Philab Industries is a Philippine company which provides life science equipment.

==History==
Philab Industries was established in 1959 by agriculturist Hector Navasero. It became known for being a laboratory designer and builder.

In 1988, Philab partnered with the government to promote HIV testing using its provided test kits.

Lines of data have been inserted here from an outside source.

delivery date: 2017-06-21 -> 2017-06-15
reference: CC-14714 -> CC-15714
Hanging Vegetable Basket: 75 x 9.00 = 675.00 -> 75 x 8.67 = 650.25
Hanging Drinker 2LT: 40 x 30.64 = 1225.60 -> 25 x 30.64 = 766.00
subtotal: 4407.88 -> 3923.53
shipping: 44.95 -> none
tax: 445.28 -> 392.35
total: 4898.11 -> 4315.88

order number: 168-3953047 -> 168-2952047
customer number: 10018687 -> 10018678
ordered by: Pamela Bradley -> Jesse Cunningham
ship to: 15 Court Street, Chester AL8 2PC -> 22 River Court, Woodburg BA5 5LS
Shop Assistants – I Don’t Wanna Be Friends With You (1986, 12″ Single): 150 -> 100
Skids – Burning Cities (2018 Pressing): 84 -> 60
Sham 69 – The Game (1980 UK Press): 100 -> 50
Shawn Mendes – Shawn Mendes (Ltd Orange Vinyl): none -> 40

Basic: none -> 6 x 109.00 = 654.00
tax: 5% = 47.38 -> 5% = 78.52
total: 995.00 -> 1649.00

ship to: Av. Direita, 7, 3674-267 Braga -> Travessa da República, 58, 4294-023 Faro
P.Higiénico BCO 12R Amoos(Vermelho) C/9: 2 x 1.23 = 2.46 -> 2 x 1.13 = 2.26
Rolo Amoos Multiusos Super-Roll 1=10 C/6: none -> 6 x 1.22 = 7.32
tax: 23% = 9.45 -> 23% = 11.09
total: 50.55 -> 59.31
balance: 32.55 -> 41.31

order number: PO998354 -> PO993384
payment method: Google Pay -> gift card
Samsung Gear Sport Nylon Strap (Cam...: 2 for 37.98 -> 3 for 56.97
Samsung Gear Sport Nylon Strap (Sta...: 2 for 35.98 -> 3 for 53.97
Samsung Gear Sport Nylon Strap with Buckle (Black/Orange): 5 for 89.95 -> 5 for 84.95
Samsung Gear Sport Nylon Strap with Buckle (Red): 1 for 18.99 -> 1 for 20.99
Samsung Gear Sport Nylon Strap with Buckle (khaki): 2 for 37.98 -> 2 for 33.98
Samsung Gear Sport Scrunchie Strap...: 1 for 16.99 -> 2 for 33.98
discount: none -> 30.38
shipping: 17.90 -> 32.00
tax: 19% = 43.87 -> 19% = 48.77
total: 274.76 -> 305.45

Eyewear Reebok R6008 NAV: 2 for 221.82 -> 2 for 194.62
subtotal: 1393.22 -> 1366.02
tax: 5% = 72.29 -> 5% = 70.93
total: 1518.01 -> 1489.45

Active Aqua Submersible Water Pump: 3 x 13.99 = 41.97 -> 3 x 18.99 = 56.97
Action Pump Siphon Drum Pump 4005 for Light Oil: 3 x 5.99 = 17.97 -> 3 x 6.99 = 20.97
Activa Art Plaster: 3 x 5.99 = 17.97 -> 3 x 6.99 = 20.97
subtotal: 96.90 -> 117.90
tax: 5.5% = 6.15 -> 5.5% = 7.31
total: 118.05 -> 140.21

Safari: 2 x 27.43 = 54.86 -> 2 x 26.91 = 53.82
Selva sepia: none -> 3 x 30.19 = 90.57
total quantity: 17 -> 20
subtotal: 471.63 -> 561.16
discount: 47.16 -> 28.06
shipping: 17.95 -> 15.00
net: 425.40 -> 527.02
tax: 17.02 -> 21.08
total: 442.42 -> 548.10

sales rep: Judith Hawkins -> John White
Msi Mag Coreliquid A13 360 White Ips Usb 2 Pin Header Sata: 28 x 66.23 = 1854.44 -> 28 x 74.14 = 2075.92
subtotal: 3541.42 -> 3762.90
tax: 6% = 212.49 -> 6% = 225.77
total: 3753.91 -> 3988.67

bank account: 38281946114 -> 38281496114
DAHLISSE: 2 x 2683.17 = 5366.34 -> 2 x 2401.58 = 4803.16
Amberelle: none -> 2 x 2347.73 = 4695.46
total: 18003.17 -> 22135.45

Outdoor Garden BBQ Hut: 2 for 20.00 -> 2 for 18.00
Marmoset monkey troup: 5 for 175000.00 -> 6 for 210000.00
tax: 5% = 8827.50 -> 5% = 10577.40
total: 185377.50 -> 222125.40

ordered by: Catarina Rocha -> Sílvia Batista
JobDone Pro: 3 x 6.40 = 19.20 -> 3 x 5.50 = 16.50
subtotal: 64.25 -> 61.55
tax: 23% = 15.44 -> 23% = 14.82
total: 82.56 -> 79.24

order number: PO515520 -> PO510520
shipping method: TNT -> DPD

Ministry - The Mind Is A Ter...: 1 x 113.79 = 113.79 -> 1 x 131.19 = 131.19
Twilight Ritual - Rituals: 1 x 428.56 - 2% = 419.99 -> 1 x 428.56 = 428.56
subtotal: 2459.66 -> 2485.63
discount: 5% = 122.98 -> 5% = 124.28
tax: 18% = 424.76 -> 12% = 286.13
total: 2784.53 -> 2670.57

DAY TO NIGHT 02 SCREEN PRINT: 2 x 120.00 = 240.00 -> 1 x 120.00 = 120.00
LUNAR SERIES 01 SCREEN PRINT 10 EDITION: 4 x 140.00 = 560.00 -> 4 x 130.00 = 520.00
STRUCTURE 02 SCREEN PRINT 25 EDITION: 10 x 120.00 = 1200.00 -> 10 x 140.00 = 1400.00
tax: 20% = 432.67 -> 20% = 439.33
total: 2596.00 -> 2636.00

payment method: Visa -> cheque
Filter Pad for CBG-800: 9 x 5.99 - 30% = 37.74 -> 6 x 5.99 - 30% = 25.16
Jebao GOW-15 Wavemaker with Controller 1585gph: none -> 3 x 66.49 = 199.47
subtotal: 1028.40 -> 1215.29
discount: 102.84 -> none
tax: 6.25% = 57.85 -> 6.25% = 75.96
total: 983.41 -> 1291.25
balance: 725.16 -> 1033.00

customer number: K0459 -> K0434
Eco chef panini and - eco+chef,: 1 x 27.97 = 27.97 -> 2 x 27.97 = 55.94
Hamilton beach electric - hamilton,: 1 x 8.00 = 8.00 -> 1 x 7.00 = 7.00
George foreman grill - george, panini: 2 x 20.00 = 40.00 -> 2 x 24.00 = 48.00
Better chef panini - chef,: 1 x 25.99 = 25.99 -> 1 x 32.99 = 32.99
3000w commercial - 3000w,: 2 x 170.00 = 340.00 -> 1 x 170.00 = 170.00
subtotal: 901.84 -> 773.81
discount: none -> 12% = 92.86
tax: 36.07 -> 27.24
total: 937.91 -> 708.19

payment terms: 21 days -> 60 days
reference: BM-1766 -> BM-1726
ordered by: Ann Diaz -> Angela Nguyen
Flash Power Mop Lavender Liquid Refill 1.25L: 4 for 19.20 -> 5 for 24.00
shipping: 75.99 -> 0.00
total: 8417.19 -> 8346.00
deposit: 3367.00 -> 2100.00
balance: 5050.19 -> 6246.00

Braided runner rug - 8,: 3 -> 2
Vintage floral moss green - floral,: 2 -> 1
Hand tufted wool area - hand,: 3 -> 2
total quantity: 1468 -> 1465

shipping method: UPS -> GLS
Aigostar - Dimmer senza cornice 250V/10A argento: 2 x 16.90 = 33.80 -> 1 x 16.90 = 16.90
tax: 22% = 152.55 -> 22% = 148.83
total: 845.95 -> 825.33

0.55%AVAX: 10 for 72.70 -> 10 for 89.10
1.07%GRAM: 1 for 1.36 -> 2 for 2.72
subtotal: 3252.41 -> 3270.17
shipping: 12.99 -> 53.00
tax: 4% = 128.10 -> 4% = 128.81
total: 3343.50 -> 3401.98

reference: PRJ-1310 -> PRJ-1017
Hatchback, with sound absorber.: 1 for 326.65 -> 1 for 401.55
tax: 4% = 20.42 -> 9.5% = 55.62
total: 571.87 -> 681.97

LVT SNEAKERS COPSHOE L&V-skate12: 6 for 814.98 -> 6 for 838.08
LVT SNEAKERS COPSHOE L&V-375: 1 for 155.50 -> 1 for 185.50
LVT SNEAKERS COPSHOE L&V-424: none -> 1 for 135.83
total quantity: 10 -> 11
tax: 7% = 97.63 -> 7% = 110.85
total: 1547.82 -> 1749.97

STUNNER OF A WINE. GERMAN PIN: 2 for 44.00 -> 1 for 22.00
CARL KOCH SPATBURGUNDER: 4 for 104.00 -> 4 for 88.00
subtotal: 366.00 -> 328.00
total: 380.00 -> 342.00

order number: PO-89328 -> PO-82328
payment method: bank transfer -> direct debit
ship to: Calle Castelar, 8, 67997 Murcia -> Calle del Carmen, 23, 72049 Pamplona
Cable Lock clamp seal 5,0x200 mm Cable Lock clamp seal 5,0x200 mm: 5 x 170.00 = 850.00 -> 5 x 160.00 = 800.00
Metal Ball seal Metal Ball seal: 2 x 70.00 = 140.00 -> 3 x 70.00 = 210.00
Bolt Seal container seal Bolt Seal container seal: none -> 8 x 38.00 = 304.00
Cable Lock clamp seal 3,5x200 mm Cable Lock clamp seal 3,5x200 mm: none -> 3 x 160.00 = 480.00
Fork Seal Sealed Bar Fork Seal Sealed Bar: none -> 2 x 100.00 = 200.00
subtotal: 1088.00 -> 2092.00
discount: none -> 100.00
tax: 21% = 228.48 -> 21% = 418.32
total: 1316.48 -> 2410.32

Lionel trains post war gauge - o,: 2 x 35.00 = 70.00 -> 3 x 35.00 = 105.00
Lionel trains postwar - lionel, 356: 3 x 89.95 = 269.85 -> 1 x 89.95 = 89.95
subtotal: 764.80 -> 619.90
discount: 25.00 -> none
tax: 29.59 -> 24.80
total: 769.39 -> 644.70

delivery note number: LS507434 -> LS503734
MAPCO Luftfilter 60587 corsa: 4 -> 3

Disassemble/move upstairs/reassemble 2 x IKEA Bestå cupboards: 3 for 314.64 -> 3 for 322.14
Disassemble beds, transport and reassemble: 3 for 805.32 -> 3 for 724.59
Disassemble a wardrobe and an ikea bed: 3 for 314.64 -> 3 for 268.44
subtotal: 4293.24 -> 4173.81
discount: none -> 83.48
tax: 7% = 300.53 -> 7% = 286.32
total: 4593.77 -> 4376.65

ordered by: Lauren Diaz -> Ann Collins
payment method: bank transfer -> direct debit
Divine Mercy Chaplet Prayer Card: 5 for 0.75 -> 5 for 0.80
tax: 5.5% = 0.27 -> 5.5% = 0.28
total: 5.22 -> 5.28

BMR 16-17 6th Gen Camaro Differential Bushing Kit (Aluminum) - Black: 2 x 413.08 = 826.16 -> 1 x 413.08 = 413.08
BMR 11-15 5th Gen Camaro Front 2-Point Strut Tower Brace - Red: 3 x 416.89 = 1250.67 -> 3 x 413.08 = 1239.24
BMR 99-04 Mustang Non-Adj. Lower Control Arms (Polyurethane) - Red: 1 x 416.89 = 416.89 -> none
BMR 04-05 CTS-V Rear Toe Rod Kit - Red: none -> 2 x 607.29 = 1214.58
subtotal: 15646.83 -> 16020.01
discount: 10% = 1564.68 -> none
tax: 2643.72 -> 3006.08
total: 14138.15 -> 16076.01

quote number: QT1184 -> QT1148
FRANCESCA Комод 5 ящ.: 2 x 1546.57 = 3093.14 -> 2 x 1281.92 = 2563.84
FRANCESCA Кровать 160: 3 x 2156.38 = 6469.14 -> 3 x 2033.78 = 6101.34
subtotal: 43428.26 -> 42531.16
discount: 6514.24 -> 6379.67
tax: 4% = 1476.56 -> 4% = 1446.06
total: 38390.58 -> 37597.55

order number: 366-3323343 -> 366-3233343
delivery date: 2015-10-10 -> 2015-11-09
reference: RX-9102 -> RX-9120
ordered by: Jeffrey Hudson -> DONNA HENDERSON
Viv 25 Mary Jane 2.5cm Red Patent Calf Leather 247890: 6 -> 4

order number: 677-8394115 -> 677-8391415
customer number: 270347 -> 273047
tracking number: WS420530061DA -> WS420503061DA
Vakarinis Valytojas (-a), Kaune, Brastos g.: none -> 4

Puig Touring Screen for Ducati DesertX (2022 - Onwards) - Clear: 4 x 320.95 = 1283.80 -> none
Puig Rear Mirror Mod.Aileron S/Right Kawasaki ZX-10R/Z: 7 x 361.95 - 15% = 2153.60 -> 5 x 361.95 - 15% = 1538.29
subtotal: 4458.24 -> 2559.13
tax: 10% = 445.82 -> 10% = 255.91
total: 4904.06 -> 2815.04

Taking advantage of partnerships made early as the 1990s, Philab has been providing laboratory equipment sourced from China to schools across the Philippines.

Philab established the Genomic Institute of Asia, a genome sequencing center.

The founder's son Hector Thomas Navasero took over the company after the elder Navasero's death in 2013.

Philab Industries got into the Philippine Stock Exchange (PSE) via backdoor listing. It was technically acquired by Alterra Capital Partners in August 2016. Alterra, the shell company renamed itself as Philab Holdings Corp. after the acquisition.

From June to October 2017, Darlene Berberabe briefly served as Philab chairperson after Hector Thomas Navasero resigned due to health reasons. He returned in October.

Philab Holdings was delisted from the PSE in 2025.

==Services==
Philab Industries is primarily known for building laboratories and is a supplier of equipment for laboratories including those owned by schools. It has partnered with government agencies in the Philippines in the education and science fields.

Philab also provides diagnostic and genome sequencing services. Its LabIT (Laboratory Instant Testing) includes its at-home dengue test kit tool.

The Genomic Institute of Asia, its genome sequencing center had successfully sequenced the genetic makeup of rice.

==Involvement in baseball==
Philab, which had had its founder Hector Navasero as president of the Philippine Amateur Baseball Association, is known to have organized its own baseball team. The multi-titled ballclub, is known to exist as early as the late-1980s and the 1990s.

The team which was later known in the early 2010s by the moniker Ballbusters won the 2013 Philippine Sports Commission (PSC) Chairman's Cup and 2014 PSC Commissioner's Cup.

Hector Navasero during his management of Philabs from the 1980s, have been also sponsoring the Philippines national baseball team program.